◆ Requirement: Reproduce exactly the lines below from the one containing "330- Fieldwork I & Seminar" through the one containing "II 7 Seminar", including both, and nothing else.

◆ Data for review:
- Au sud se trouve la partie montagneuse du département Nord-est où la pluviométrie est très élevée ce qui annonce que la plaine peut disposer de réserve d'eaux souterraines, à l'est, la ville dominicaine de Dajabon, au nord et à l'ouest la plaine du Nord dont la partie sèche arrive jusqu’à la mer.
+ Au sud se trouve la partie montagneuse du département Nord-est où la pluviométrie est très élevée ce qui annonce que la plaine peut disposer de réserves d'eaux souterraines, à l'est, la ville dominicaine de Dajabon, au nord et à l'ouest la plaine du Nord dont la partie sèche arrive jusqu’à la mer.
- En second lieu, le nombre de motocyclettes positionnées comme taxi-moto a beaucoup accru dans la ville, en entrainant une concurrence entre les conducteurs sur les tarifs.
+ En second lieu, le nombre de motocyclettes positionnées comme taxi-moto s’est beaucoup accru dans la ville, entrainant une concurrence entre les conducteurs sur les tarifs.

--

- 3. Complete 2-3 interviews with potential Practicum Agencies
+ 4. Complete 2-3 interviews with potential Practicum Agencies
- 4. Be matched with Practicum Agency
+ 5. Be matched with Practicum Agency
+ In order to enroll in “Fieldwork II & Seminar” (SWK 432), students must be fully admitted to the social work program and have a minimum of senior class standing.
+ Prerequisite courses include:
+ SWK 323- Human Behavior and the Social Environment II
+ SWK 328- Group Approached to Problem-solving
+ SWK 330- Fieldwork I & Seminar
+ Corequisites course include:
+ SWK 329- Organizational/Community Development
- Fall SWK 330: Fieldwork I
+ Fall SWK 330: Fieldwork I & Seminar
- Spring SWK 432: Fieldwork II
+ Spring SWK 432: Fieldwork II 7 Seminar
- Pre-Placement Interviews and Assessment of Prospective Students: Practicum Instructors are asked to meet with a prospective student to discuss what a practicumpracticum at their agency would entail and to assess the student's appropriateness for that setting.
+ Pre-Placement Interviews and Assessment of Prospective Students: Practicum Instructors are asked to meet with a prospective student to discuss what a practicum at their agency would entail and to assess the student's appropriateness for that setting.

◆ Expected answer:
+ SWK 330- Fieldwork I & Seminar
+ Corequisites course include:
+ SWK 329- Organizational/Community Development
- Fall SWK 330: Fieldwork I
+ Fall SWK 330: Fieldwork I & Seminar
- Spring SWK 432: Fieldwork II
+ Spring SWK 432: Fieldwork II 7 Seminar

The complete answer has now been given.